As we conclude the 18th day of the 2012 regular session, the lack of legislative urgency to solve the state's billion dollar plus deficit grows more troubling. It's been 92 days since the governor called last December's special session declaring "timely legislative action is needed to secure the State’s fiscal health and address the shortfall in the 2011-2013 operating budget."
Perhaps it is time to revisit the Dec. 5 email Marty Brown, Director of the Office of Financial Management, sent all lawmakers under the subject line, "The urgency of budget action":
Members of the Legislature:
Many of you know that I worked for nearly 20 years as a legislative committee staff member, on caucus staff and in legislative administration. I have worked with most of you and very closely with two Governors as budget director and know how seriously you take your responsibilities. I know that all of us, elected officials and staff, want what is best for the people of Washington. We know that the numbers in the budget represent real people who need services. We also know that we can’t afford all the services we are currently providing right now.
During my time on legislative staff, I worked with members to cut budgets, craft revenue proposals and even helped draft the state lottery during the recession in the early 1980’s. I can’t say I fully understand how gut-wrenching the decisions you have to make are because I have never run for office or faced the voters following these decisions. What you are doing right now is hard. Having helped the Governor with her decisions I have a good idea what is in front of you and it is daunting.
When I served as legislative staff, I always thought after the budget was adopted it was over and done with. I was wrong. Now I’ve spent nearly 15 years in the executive branch and know how hard it can be to implement the decisions made in an adopted budget. Our state government spends about $41 million a day. Every day that goes by, we can’t get that money back. Your state agencies need time to put into effect the policy and budget changes that affect clients and providers all over the state.

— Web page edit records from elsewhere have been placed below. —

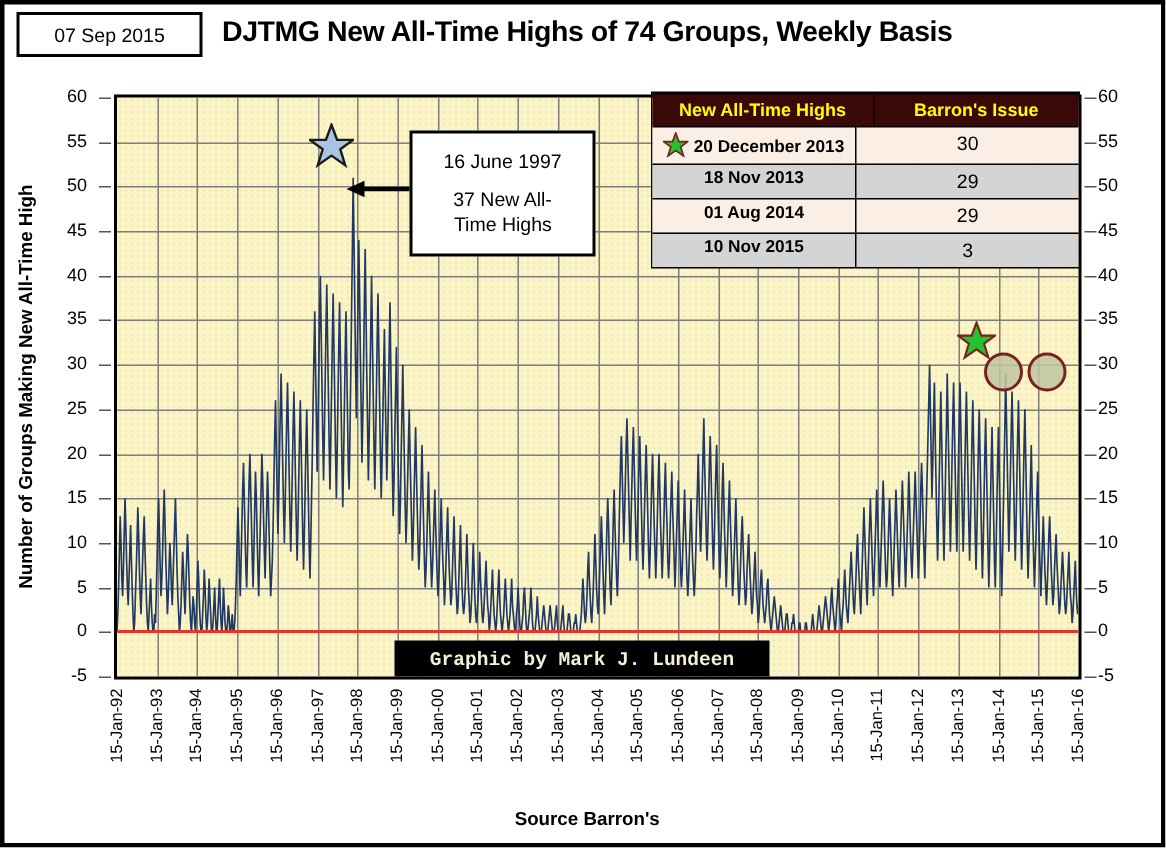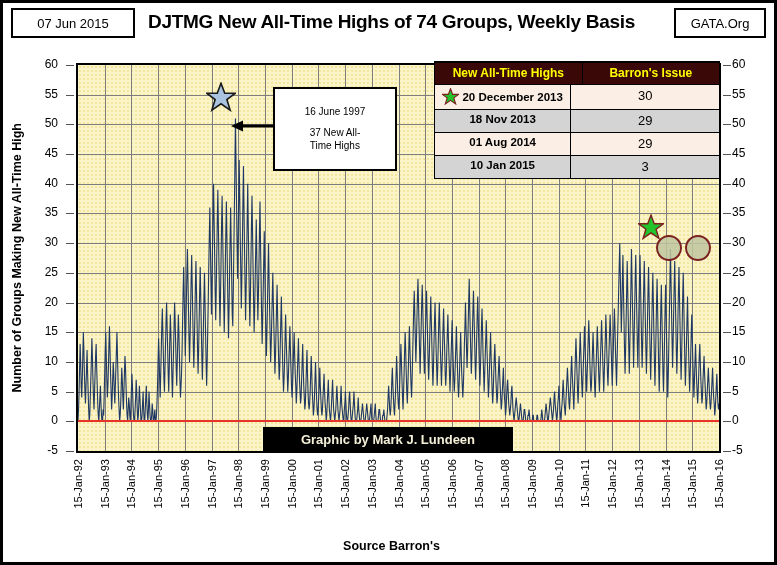--- a/index.html
+++ b/index.html
@@ -83,7 +83,7 @@
 <div id="root">
 
   <div id="date-box" class="corner-box">
-    <span>07 Jun 2015</span>
+    <span>07 Sep 2015</span>
   </div>
 
   <div id="site-box" class="corner-box">

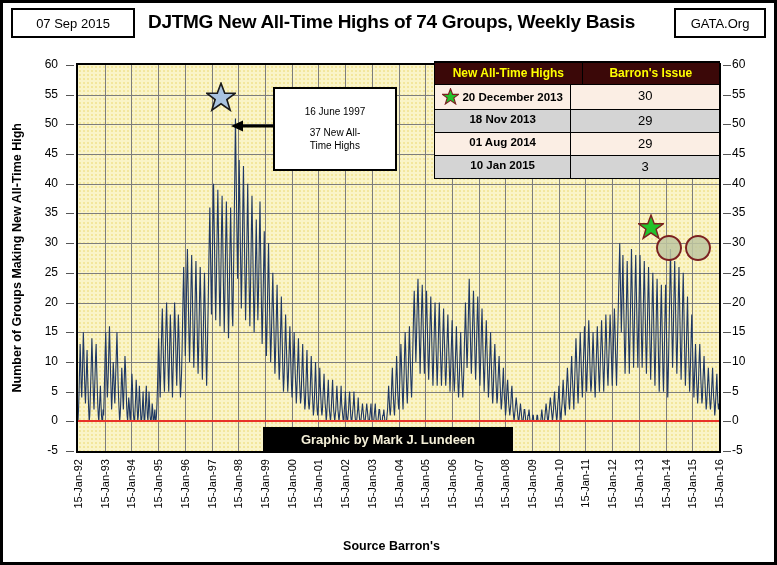--- a/index.html
+++ b/index.html
@@ -86,9 +86,6 @@
     <span>07 Sep 2015</span>
   </div>
 
-  <div id="site-box" class="corner-box">
-    <span>GATA.Org</span>
-  </div>
 
   <div id="chart-title">DJTMG New All-Time Highs of 74 Groups, Weekly Basis</div>
 

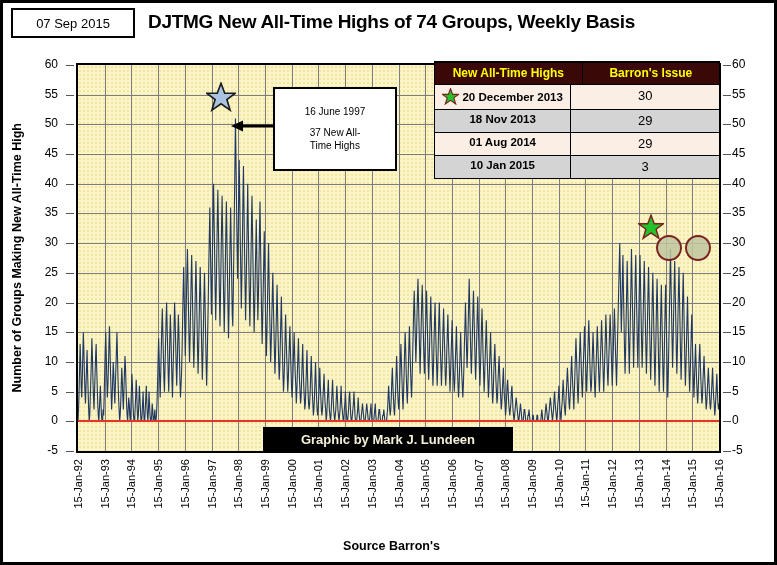--- a/index.html
+++ b/index.html
@@ -46,7 +46,7 @@
   #callout{position:absolute;left:270px;top:84px;width:120px;height:80px;
     border:2px solid #000;background:#fff;z-index:9;
     display:flex;flex-direction:column;align-items:center;justify-content:center;gap:9px;}
-  #callout div{font-size:10px;color:#000;text-align:left;line-height:1.25;}
+  #callout div{font-size:13px;color:#000;text-align:right;line-height:1.25;}
   #callout-arrow{position:absolute;left:228px;top:117px;width:48px;height:12px;z-index:9;}
 
   

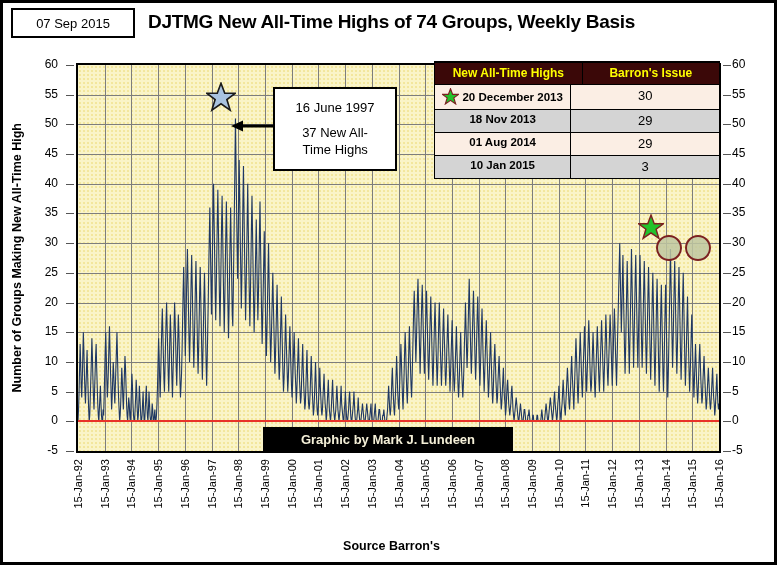--- a/index.html
+++ b/index.html
@@ -260,7 +260,7 @@
           <div class="pcell pc2">29</div>
         </div>
         <div class="prow pbody-b">
-          <div class="pcell pc1">10 Jan 2015</div>
+          <div class="pcell pc1">10 Nov 2015</div>
           <div class="pcell pc2">3</div>
         </div>
       </div>

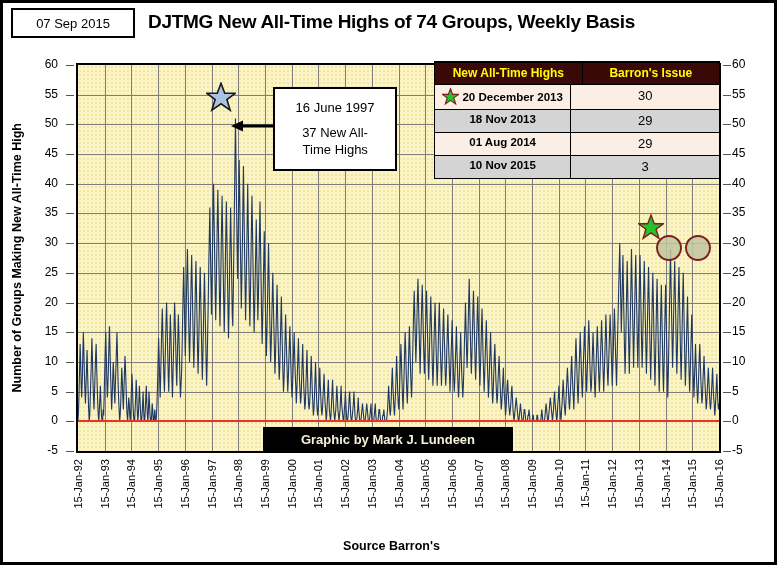--- a/index.html
+++ b/index.html
@@ -75,7 +75,7 @@
   #banner{position:absolute;left:260px;top:424px;width:250px;height:24px;
     background:#000;color:#f5f0d8;z-index:11;
     display:flex;align-items:center;justify-content:center;
-    font-family:Liberation Sans, sans-serif;font-weight:bold;font-size:13px;}
+    font-family:Liberation Mono, monospace;font-weight:bold;font-size:13px;}
 </style>
 </head>
 <body>

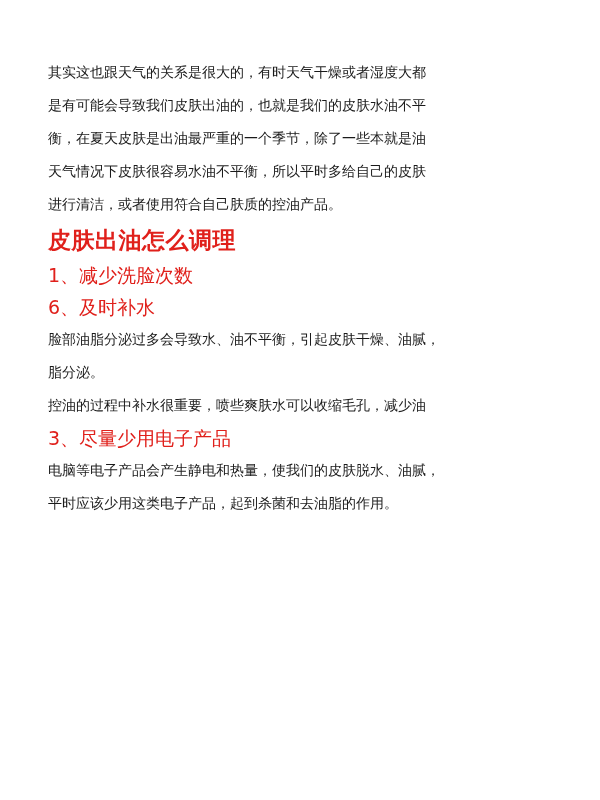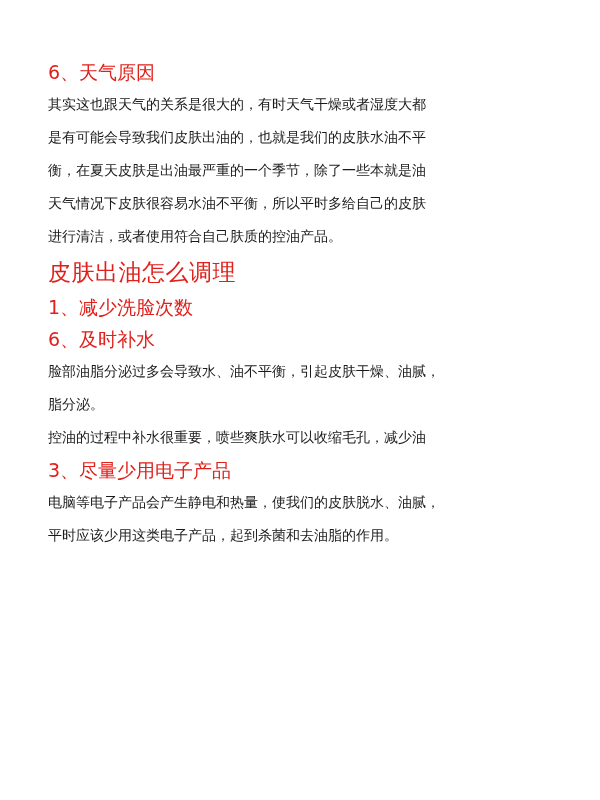--- a/index.html
+++ b/index.html
@@ -15,7 +15,6 @@
 <body>
 
 <div class="page">
-  <h3 class="sec-title">6、天气原因</h3>
   <p class="para">
     <span class="line">其实这也跟天气的关系是很大的，有时天气干燥或者湿度大都</span>
     <span class="line">是有可能会导致我们皮肤出油的，也就是我们的皮肤水油不平</span>

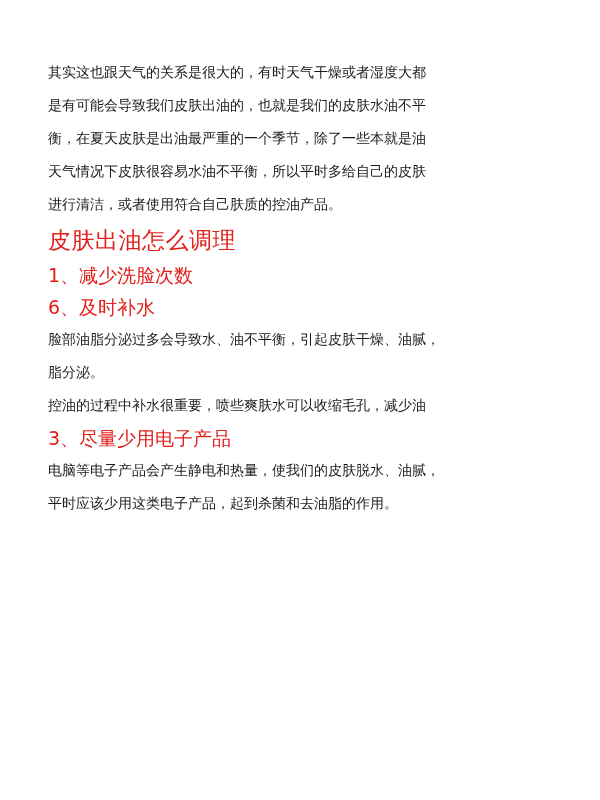--- a/index.html
+++ b/index.html
@@ -7,7 +7,7 @@
          font-family: "DejaVu Sans", "Liberation Sans", sans-serif; }
   .page { position: absolute; left: 48px; top: 56px; width: 512px; }
   .sec-title { color: #e0201b; font-size: 19px; line-height: 32px; height: 32px; margin: 0; font-weight: normal; white-space: nowrap; }
-  .main-title { color: #e0201b; font-size: 23px; line-height: 38px; height: 38px; margin: 0; font-weight: normal; white-space: nowrap; letter-spacing: 0.5px; }
+  .main-title { color: #e0201b; font-size: 23px; line-height: 38px; height: 38px; margin: 0; font-weight: bold; white-space: nowrap; letter-spacing: 0.5px; }
   .para { color: #1a1a1a; font-size: 14px; line-height: 33px; margin: 0; text-align: justify; }
   .para .line { display: block; white-space: nowrap; height: 33px; }
 </style>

Faced with all this, I do want to say that time is of the essence. Many of the savings assumptions in the Governor’s proposals are based upon January implementation dates. If we go to February or later our assumed savings drop and other more difficult decisions need to be made. I intended to make some of these points in my testimony earlier this week but circumstances prevented it.
My staff and I are always available to help if needed. Thank you for your service in these very difficult times.
Perhaps Gov. Chris Gregoire should provide lawmakers extra incentive for solving the budget deficit in a timely manner by issuing an executive order with date-certain across-the-board cuts absent legislative action to help ensure this problem does not drag out till the last possible moment for action.
Short of this type of consequence hanging over lawmakers’ heads, the only thing that may save us from multiple special sessions is the prospect of the state's fundraising freeze while the Legislature is in session and the impact that would have on lawmakers' 2012 election plans.
If nothing else, the lack of budget urgency displayed by the Legislature to date epitomizes the need for the governor to have discretionary budget cutting authority, so that surgical reductions can be made to enact timely savings.